(DATASET EXCERPTS)
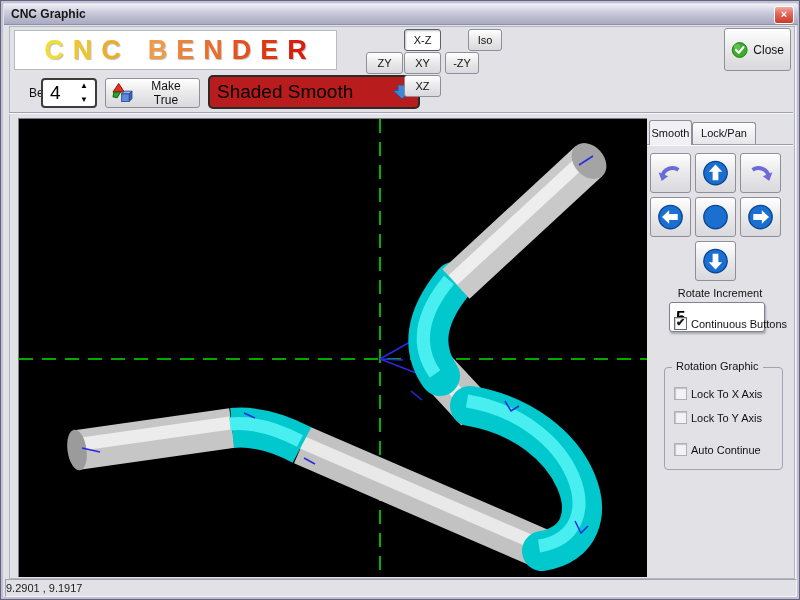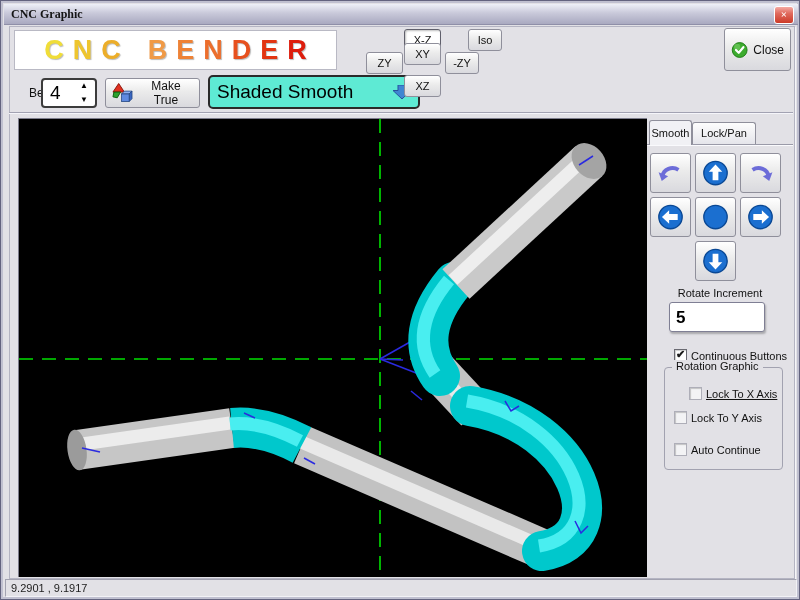--- a/index.html
+++ b/index.html
@@ -8,7 +8,7 @@
     border:1px solid #63637f;box-sizing:border-box;box-shadow:inset 0 0 0 2px #c0c0d0;}
   .titlebar{position:absolute;left:3px;top:3px;width:794px;height:20px;
     background:linear-gradient(180deg,#eef0f8 0%,#c9c9da 45%,#a9a9c0 100%);
-    border-bottom:1px solid #8f8fa8;display:flex;align-items:center;font-family:Liberation Serif, serif;}
+    border-bottom:1px solid #8f8fa8;display:flex;align-items:center;}
   .title-text{font-size:12px;font-weight:bold;color:#151515;padding-left:7px;}
   .win-close{position:absolute;right:4px;top:2px;width:18px;height:16px;border:1px solid #fff;
     border-radius:3px;background:linear-gradient(180deg,#f4a9a2 0%,#e06a5e 40%,#cc3a28 100%);

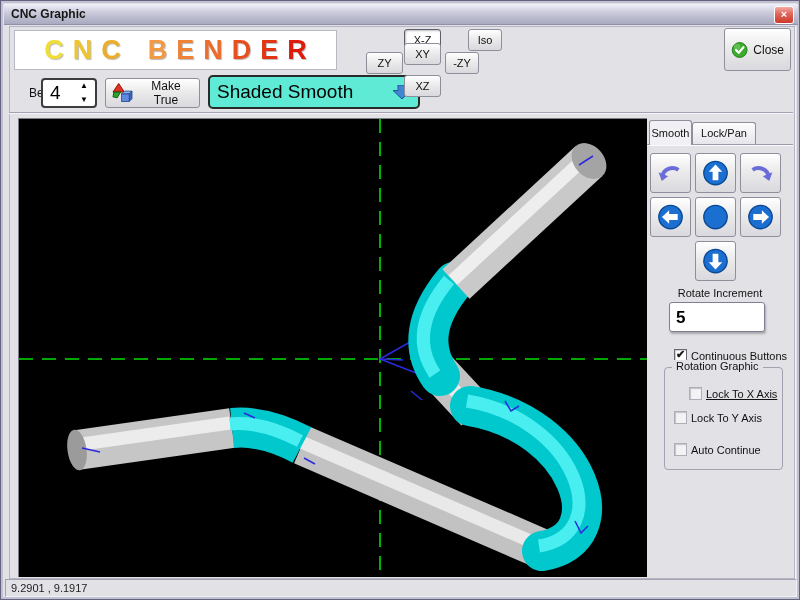--- a/index.html
+++ b/index.html
@@ -123,7 +123,7 @@
   <button class="btn vbtn active" style="left:403px;top:28px;">X-Z</button>
   <button class="btn vbtn" style="left:444px;top:28px;width:34px;margin-left:23px;">Iso</button>
   <button class="btn vbtn" style="left:365px;top:51px;">ZY</button>
-  <button class="btn vbtn" style="left:403px;top:42px;">XY</button>
+  <button class="btn vbtn" style="left:403px;top:51px;">XY</button>
   <button class="btn vbtn" style="left:444px;top:51px;width:34px;">-ZY</button>
   <button class="btn vbtn" style="left:403px;top:74px;">XZ</button>
 

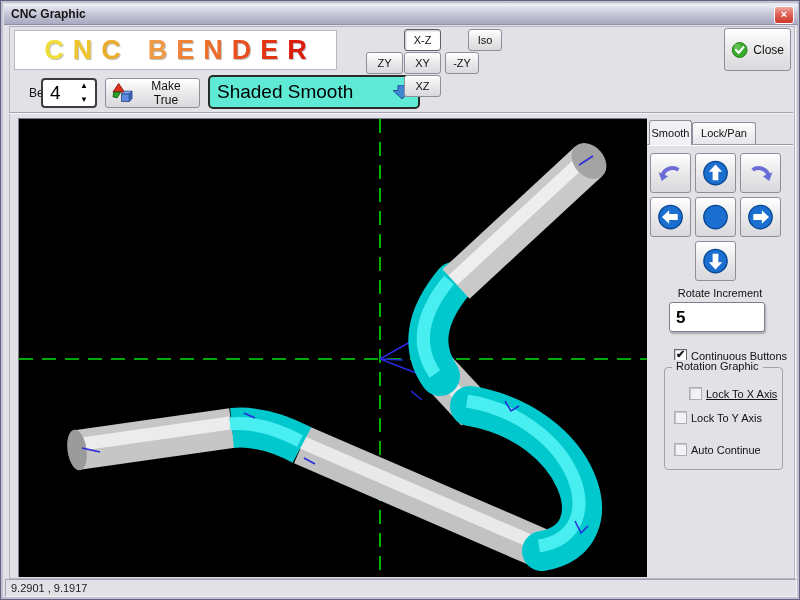--- a/index.html
+++ b/index.html
@@ -35,7 +35,7 @@
     border:1px solid #8f8f9b;border-radius:3px;box-sizing:border-box;cursor:pointer;
     display:flex;align-items:center;justify-content:center;font-size:12px;color:#111;}
   #make-true{position:absolute;left:104px;top:77px;width:95px;height:30px;gap:5px;}
-  .dropdown{position:absolute;left:207px;top:74px;width:212px;height:34px;background:#5eead4;
+  .dropdown{position:absolute;left:207px;top:74px;width:212px;height:34px;background:#b91c1c;
     border:2px solid #2a2a2a;border-radius:5px;box-sizing:border-box;cursor:pointer;
     display:flex;align-items:center;}
   .dropdown .dd-text{font-size:19px;color:#000;padding-left:7px;flex:1;white-space:nowrap;}

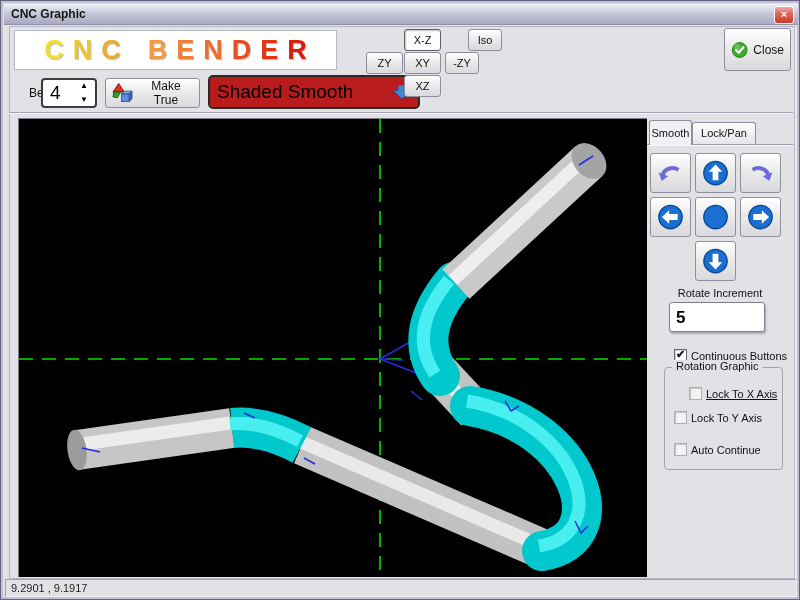--- a/index.html
+++ b/index.html
@@ -64,7 +64,7 @@
     box-shadow:inset 1px 1px 1px rgba(0,0,0,.2);position:relative;cursor:pointer;flex:0 0 13px;}
   .cb.dim{background:#f3f3f5;border-color:#aeaeb8;}
   .cb.checked::after{content:"✔";position:absolute;left:1px;top:-2px;font-size:11px;font-weight:bold;color:#1a1a1a;}
-  #cb-continuous{left:673px;top:348px;text-align:center;}
+  #cb-continuous{left:673px;top:316px;text-align:center;}
   .groupbox{position:absolute;left:663px;top:366px;width:117px;height:101px;border:1px solid #a2a2b0;border-radius:4px;}
   .groupbox .legend{position:absolute;left:7px;top:-8px;background:#e2e1e6;padding:0 4px;font-size:11px;color:#111;}
   #cb-lockx{left:24px;top:19px;text-decoration:underline;} #cb-locky{left:9px;top:43px;} #cb-auto{left:9px;top:67px;margin-top:8px;}

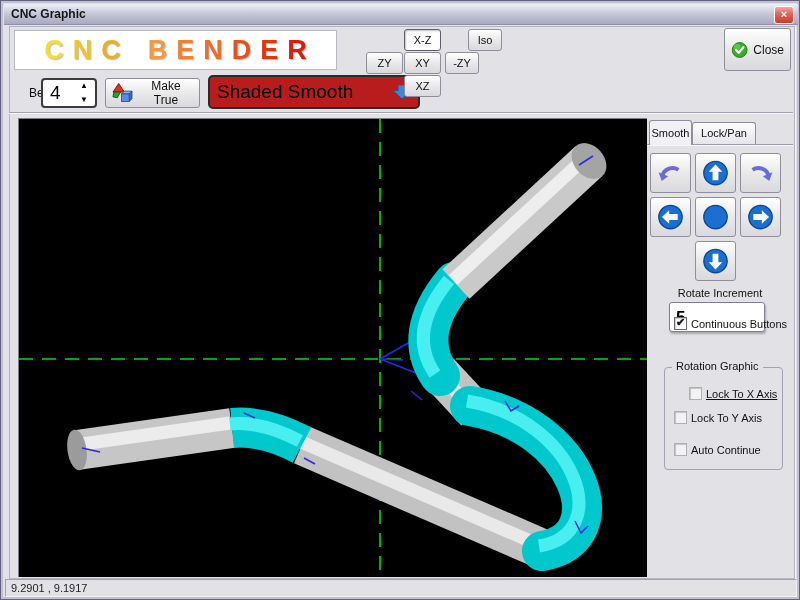--- a/index.html
+++ b/index.html
@@ -67,7 +67,7 @@
   #cb-continuous{left:673px;top:316px;text-align:center;}
   .groupbox{position:absolute;left:663px;top:366px;width:117px;height:101px;border:1px solid #a2a2b0;border-radius:4px;}
   .groupbox .legend{position:absolute;left:7px;top:-8px;background:#e2e1e6;padding:0 4px;font-size:11px;color:#111;}
-  #cb-lockx{left:24px;top:19px;text-decoration:underline;} #cb-locky{left:9px;top:43px;} #cb-auto{left:9px;top:67px;margin-top:8px;}
+  #cb-lockx{left:9px;top:19px;} #cb-locky{left:9px;top:43px;} #cb-auto{left:9px;top:67px;margin-top:8px;}
   .groupbox .cb-row{position:absolute;}
   
   .statusbar{position:absolute;left:4px;top:578px;width:792px;height:18px;background:#e2e1e6;

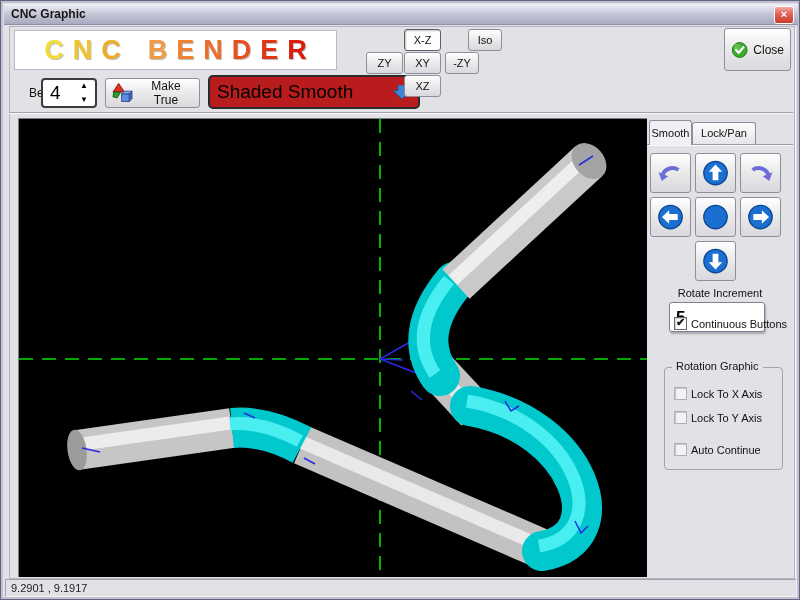--- a/index.html
+++ b/index.html
@@ -72,7 +72,7 @@
   
   .statusbar{position:absolute;left:4px;top:578px;width:792px;height:18px;background:#e2e1e6;
     border:1px solid #a2a2b0;border-right-color:#f2f2f6;border-bottom-color:#f2f2f6;box-sizing:border-box;
-    font-size:11px;color:#222;line-height:16px;padding-left:5px;}
+    font-size:11px;color:#222;line-height:16px;}
 </style>
 </head>
 <body>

(ABOUT THIS TASK) The pictures stay out; please reproduce everything else in the entries exactly.

(TASK OUTPUT)
--- a/index.html
+++ b/index.html
@@ -8,7 +8,7 @@
     border:1px solid #63637f;box-sizing:border-box;box-shadow:inset 0 0 0 2px #c0c0d0;}
   .titlebar{position:absolute;left:3px;top:3px;width:794px;height:20px;
     background:linear-gradient(180deg,#eef0f8 0%,#c9c9da 45%,#a9a9c0 100%);
-    border-bottom:1px solid #8f8fa8;display:flex;align-items:center;font-family:Liberation Serif, serif;}
+    border-bottom:1px solid #8f8fa8;display:flex;align-items:center;}
   .title-text{font-size:12px;font-weight:bold;color:#151515;padding-left:7px;}
   .win-close{position:absolute;right:4px;top:2px;width:18px;height:16px;border:1px solid #fff;
     border-radius:3px;background:linear-gradient(180deg,#f4a9a2 0%,#e06a5e 40%,#cc3a28 100%);

--- a/index.html
+++ b/index.html
@@ -123,7 +123,7 @@
   <button class="btn vbtn active" style="left:403px;top:28px;">X-Z</button>
   <button class="btn vbtn" style="left:444px;top:28px;width:34px;margin-left:23px;">Iso</button>
   <button class="btn vbtn" style="left:365px;top:51px;">ZY</button>
-  <button class="btn vbtn" style="left:403px;top:42px;">XY</button>
+  <button class="btn vbtn" style="left:403px;top:51px;">XY</button>
   <button class="btn vbtn" style="left:444px;top:51px;width:34px;">-ZY</button>
   <button class="btn vbtn" style="left:403px;top:74px;">XZ</button>
 

--- a/index.html
+++ b/index.html
@@ -35,7 +35,7 @@
     border:1px solid #8f8f9b;border-radius:3px;box-sizing:border-box;cursor:pointer;
     display:flex;align-items:center;justify-content:center;font-size:12px;color:#111;}
   #make-true{position:absolute;left:104px;top:77px;width:95px;height:30px;gap:5px;}
-  .dropdown{position:absolute;left:207px;top:74px;width:212px;height:34px;background:#5eead4;
+  .dropdown{position:absolute;left:207px;top:74px;width:212px;height:34px;background:#b91c1c;
     border:2px solid #2a2a2a;border-radius:5px;box-sizing:border-box;cursor:pointer;
     display:flex;align-items:center;}
   .dropdown .dd-text{font-size:19px;color:#000;padding-left:7px;flex:1;white-space:nowrap;}

--- a/index.html
+++ b/index.html
@@ -64,7 +64,7 @@
     box-shadow:inset 1px 1px 1px rgba(0,0,0,.2);position:relative;cursor:pointer;flex:0 0 13px;}
   .cb.dim{background:#f3f3f5;border-color:#aeaeb8;}
   .cb.checked::after{content:"✔";position:absolute;left:1px;top:-2px;font-size:11px;font-weight:bold;color:#1a1a1a;}
-  #cb-continuous{left:673px;top:348px;text-align:center;}
+  #cb-continuous{left:673px;top:316px;text-align:center;}
   .groupbox{position:absolute;left:663px;top:366px;width:117px;height:101px;border:1px solid #a2a2b0;border-radius:4px;}
   .groupbox .legend{position:absolute;left:7px;top:-8px;background:#e2e1e6;padding:0 4px;font-size:11px;color:#111;}
   #cb-lockx{left:24px;top:19px;text-decoration:underline;} #cb-locky{left:9px;top:43px;} #cb-auto{left:9px;top:67px;margin-top:8px;}

--- a/index.html
+++ b/index.html
@@ -67,7 +67,7 @@
   #cb-continuous{left:673px;top:316px;text-align:center;}
   .groupbox{position:absolute;left:663px;top:366px;width:117px;height:101px;border:1px solid #a2a2b0;border-radius:4px;}
   .groupbox .legend{position:absolute;left:7px;top:-8px;background:#e2e1e6;padding:0 4px;font-size:11px;color:#111;}
-  #cb-lockx{left:24px;top:19px;text-decoration:underline;} #cb-locky{left:9px;top:43px;} #cb-auto{left:9px;top:67px;margin-top:8px;}
+  #cb-lockx{left:9px;top:19px;} #cb-locky{left:9px;top:43px;} #cb-auto{left:9px;top:67px;margin-top:8px;}
   .groupbox .cb-row{position:absolute;}
   
   .statusbar{position:absolute;left:4px;top:578px;width:792px;height:18px;background:#e2e1e6;

--- a/index.html
+++ b/index.html
@@ -72,7 +72,7 @@
   
   .statusbar{position:absolute;left:4px;top:578px;width:792px;height:18px;background:#e2e1e6;
     border:1px solid #a2a2b0;border-right-color:#f2f2f6;border-bottom-color:#f2f2f6;box-sizing:border-box;
-    font-size:11px;color:#222;line-height:16px;padding-left:5px;}
+    font-size:11px;color:#222;line-height:16px;}
 </style>
 </head>
 <body>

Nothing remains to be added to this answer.